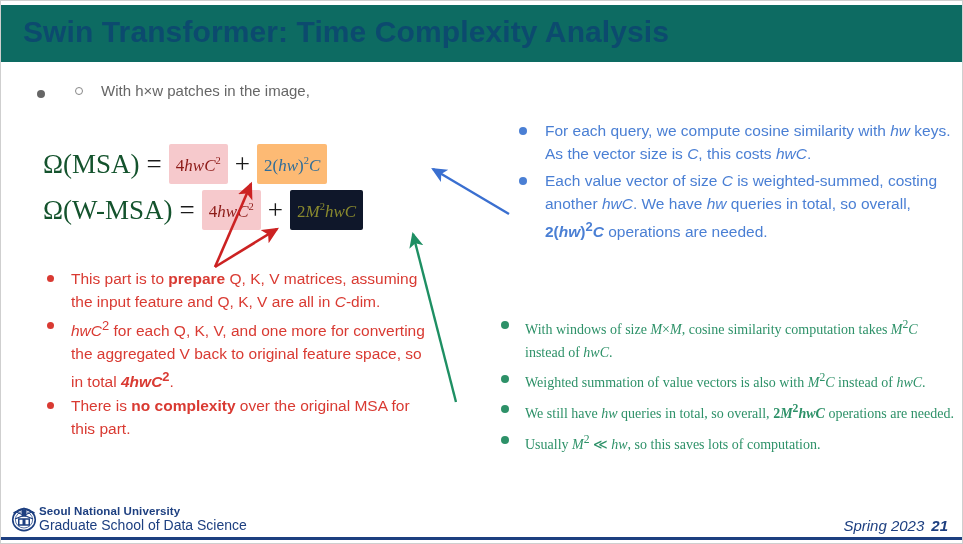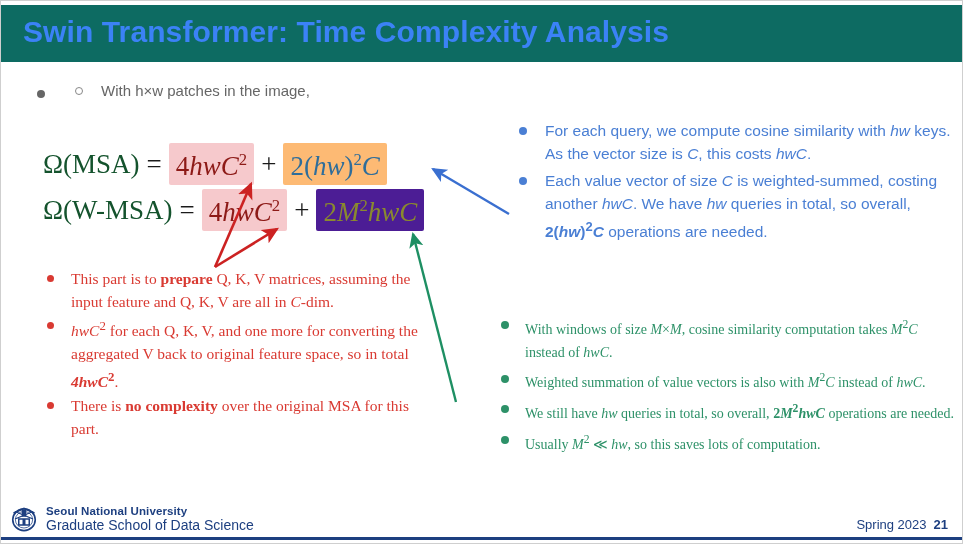"Swin Transformer: Time Complexity" #header-title { color: #3b82f6 -> #0c4a6e }
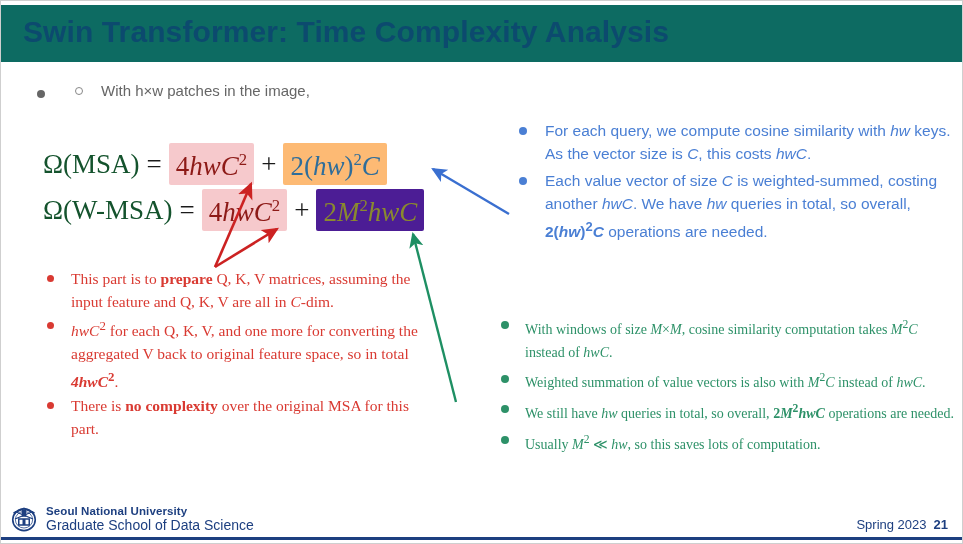"4hwC2" .box { font-size: 27px -> 17px }
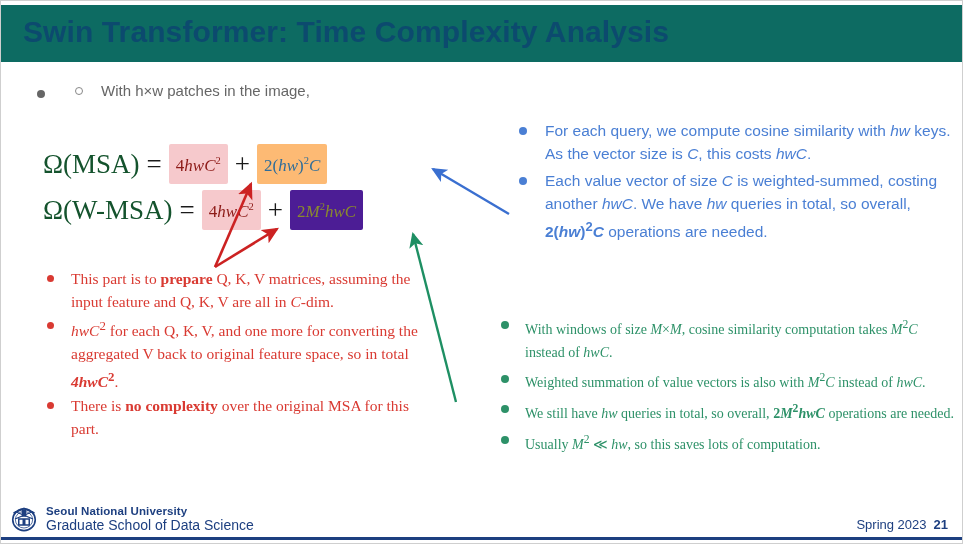"2M2hwC" .box-olive { background: #4c1d95 -> #0f172a }
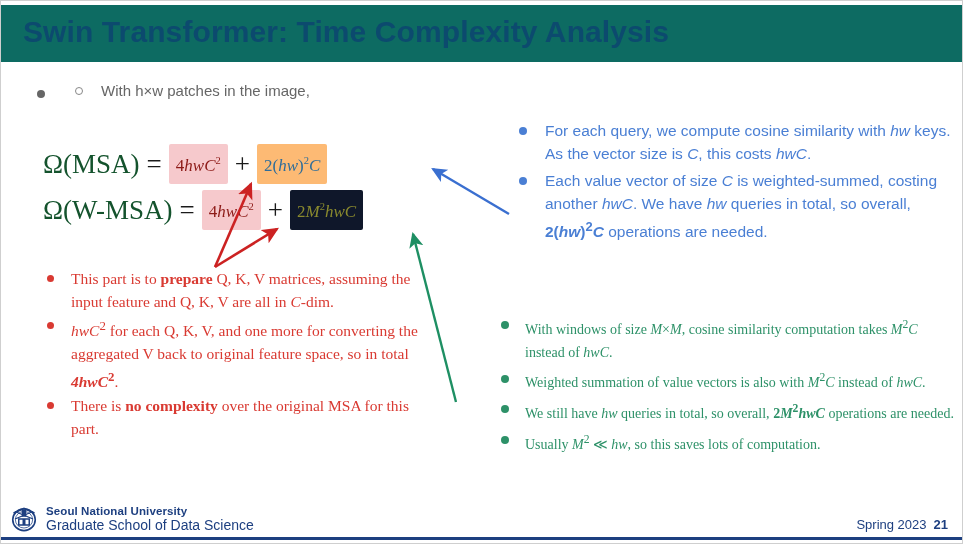"This part is to prepare" #red-block { font-family: Liberation Serif, serif -> none }
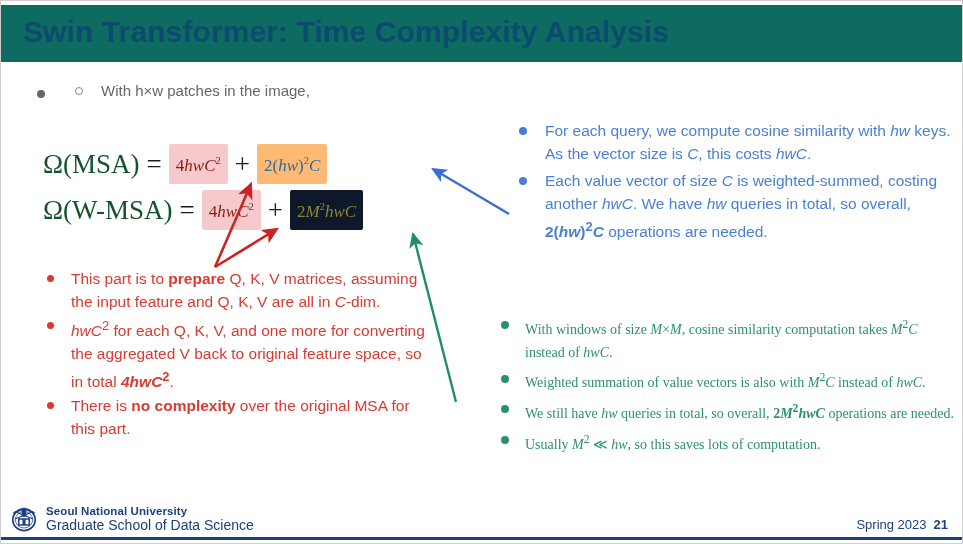"Seoul National University" #logo-text { margin-left: 7px -> none }
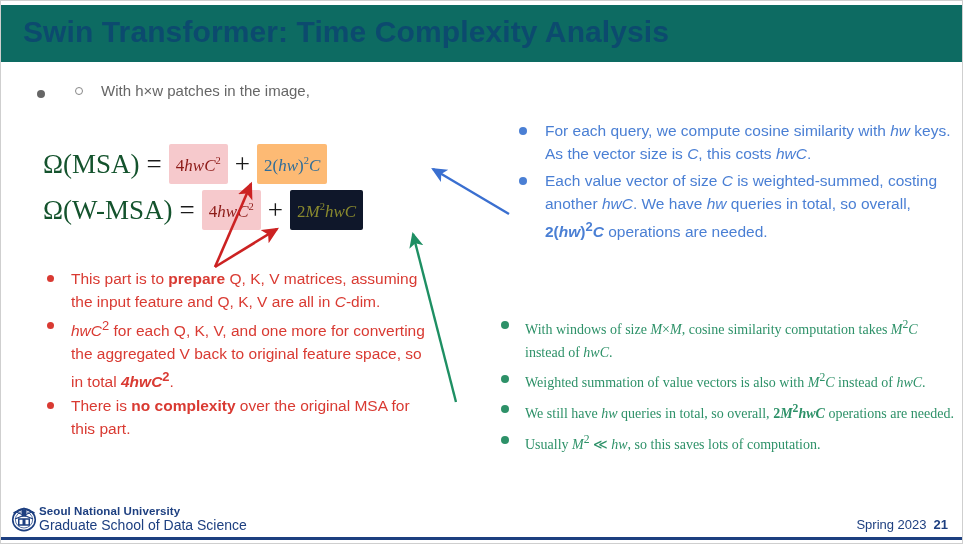"Spring 2023 21" #footer-right { font-size: 13px -> 15px; font-style: none -> italic }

_ _ _ _ _

▸ **Required action**
Ignoring the pictures, write out word for word the lines from the line containing "Liberation Serif, serif" through the end of the material above.

▸ **The answer**
"This part is to prepare" #red-block { font-family: Liberation Serif, serif -> none }
"Seoul National University" #logo-text { margin-left: 7px -> none }
"Spring 2023 21" #footer-right { font-size: 13px -> 15px; font-style: none -> italic }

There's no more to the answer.